Showing 4 changed files with 24 additions and 40 deletions.
diff --git a/scripts/build_spec.py b/scripts/build_spec.py
@@ -59,10 +59,9 @@
 )
 from eth2spec.utils.bls import (
     Verify,
-    Sign,
-    Aggregate,
+    AggregateVerify,
     FastAggregateVerify,
-    bls_aggregate_pubkeys,
+    bls_signature_to_G2,
 )
 
 from eth2spec.utils.hash_function import hash
@@ -86,7 +85,7 @@ def get_eth1_data(distance: uint64) -> Bytes32:
     return hash(distance)
 
 
-def hash(x: bytes) -> Bytes32:  # type: ignore
+def hash(x: bytes) -> Bytes32:
     if x not in hash_cache:
         hash_cache[x] = Bytes32(_hash(x))
     return hash_cache[x]

diff --git a/specs/core/1_custody-game.md b/specs/core/1_custody-game.md
@@ -429,16 +429,9 @@ def process_custody_key_reveal(state: BeaconState, reveal: CustodyKeyReveal) ->
     assert is_slashable_validator(revealer, get_current_epoch(state))
 
     # Verify signature
-    assert bls_verify(
-        pubkey=revealer.pubkey,
-        message_hash=hash_tree_root(epoch_to_sign),
-        signature=reveal.reveal,
-        domain=get_domain(
-            state=state,
-            domain_type=DOMAIN_RANDAO,
-            message_epoch=epoch_to_sign,
-        ),
-    )
+    domain = get_domain(state, DOMAIN_RANDAO, epoch_to_sign)

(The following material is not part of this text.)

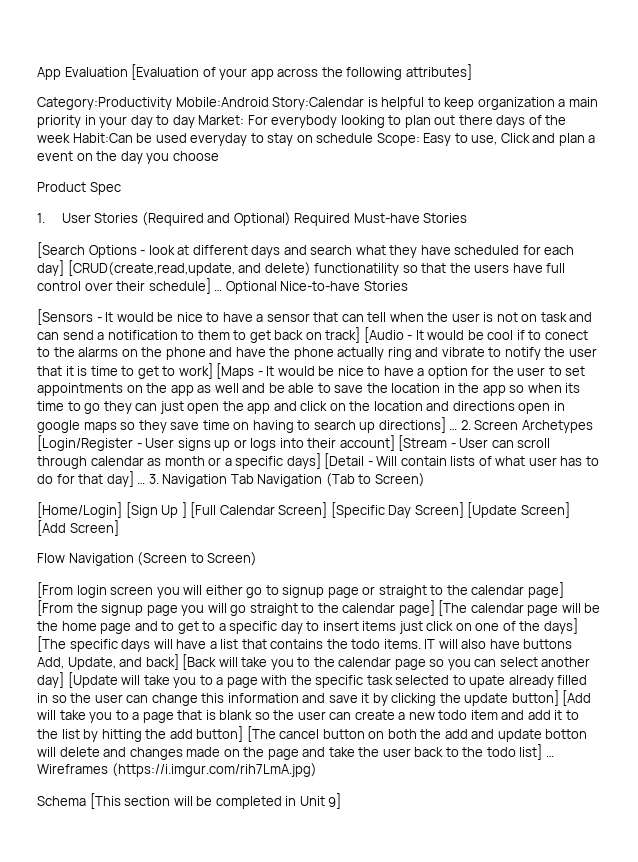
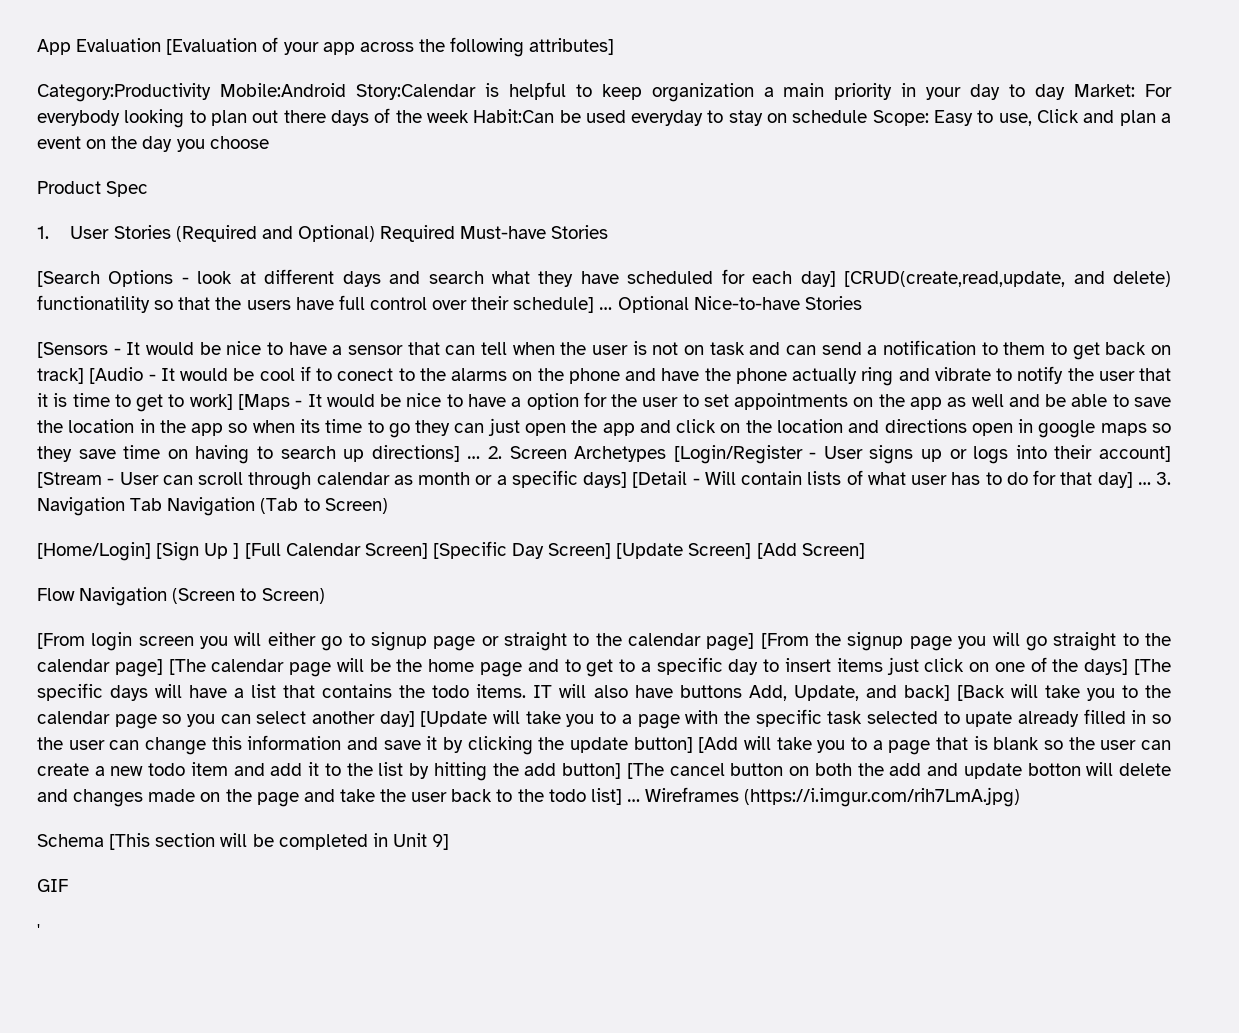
+ GIF
+ '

+    message = compute_domain_wrapper_root(epoch_to_sign, domain)
+    assert Verify(revealer.pubkey, message, reveal.reveal)
 
     # Decrement max reveal lateness if response is timely
     if epoch_to_sign + EPOCHS_PER_CUSTODY_PERIOD >= get_current_epoch(state):
@@ -487,21 +480,12 @@ def process_early_derived_secret_reveal(state: BeaconState, reveal: EarlyDerived
     # Verify signature correctness
     masker = state.validators[reveal.masker_index]
     pubkeys = [revealed_validator.pubkey, masker.pubkey]
-    message_hashes = [
-        hash_tree_root(reveal.epoch),
-        reveal.mask,
-    ]
-
-    assert bls_verify_multiple(
-        pubkeys=pubkeys,
-        message_hashes=message_hashes,
-        signature=reveal.reveal,
-        domain=get_domain(
-            state=state,
-            domain_type=DOMAIN_RANDAO,
-            message_epoch=reveal.epoch,
-        ),
-    )
+
+    domain = get_domain(state, DOMAIN_RANDAO, reveal.epoch)

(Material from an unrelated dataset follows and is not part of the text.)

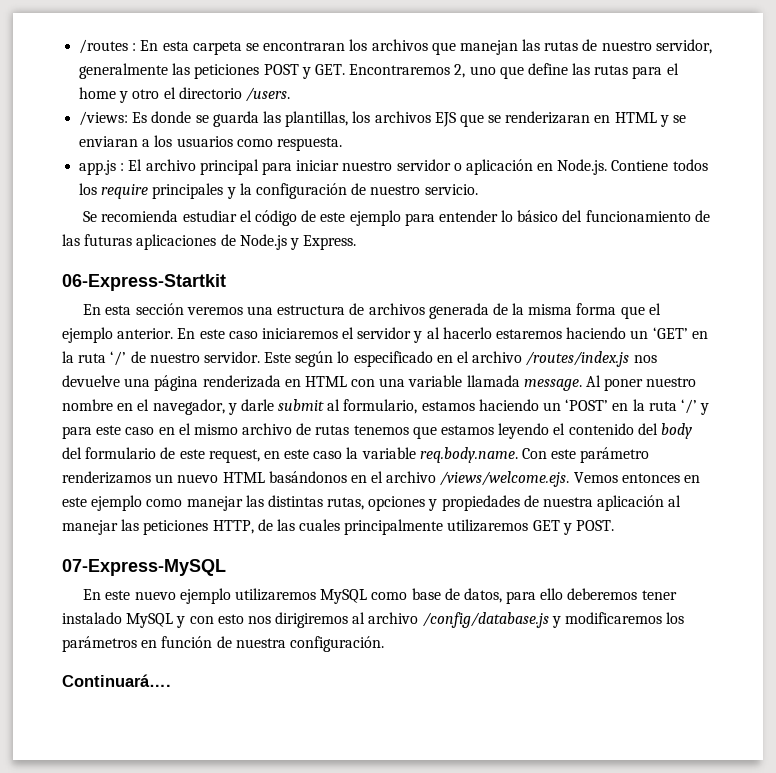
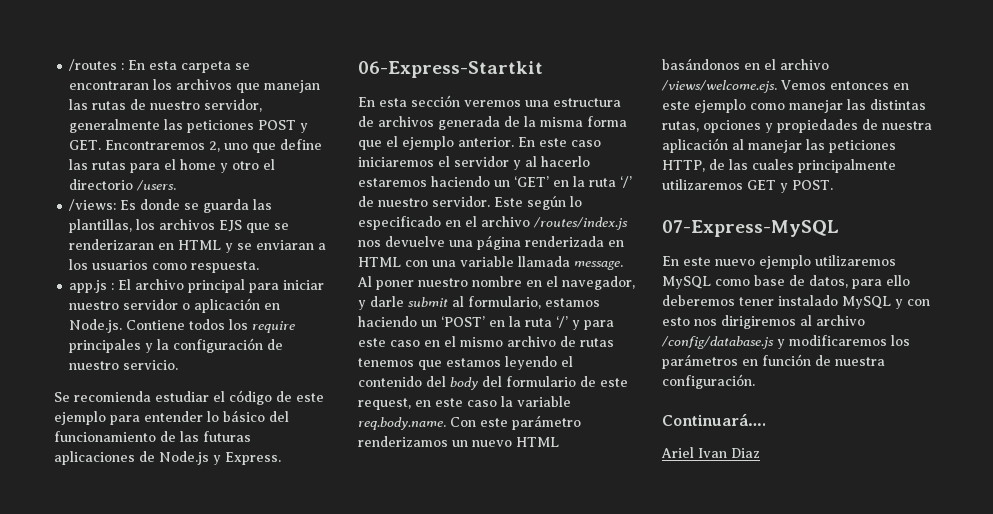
+ Ariel Ivan Diaz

+    messages = [compute_domain_wrapper_root(message, domain)
+                for message in [hash_tree_root(reveal.epoch), reveal.mask]]
+
+    assert AggregateVerify(pubkeys, messages, reveal.reveal)
 
     if reveal.epoch >= get_current_epoch(state) + CUSTODY_PERIOD_TO_RANDAO_PADDING:
         # Full slashing when the secret was revealed so early it may be a valid custody
@@ -598,7 +582,7 @@ def process_bit_challenge(state: BeaconState, challenge: CustodyBitChallenge) ->
     challenger = state.validators[challenge.challenger_index]
     domain = get_domain(state, DOMAIN_CUSTODY_BIT_CHALLENGE, get_current_epoch(state))
     # TODO incorrect hash-tree-root, but this changes with phase 1 PR #1483
-    assert bls_verify(challenger.pubkey, hash_tree_root(challenge), challenge.signature, domain)
+    assert Verify(challenger.pubkey, compute_domain_wrapper_root(challenge, domain), challenge.signature)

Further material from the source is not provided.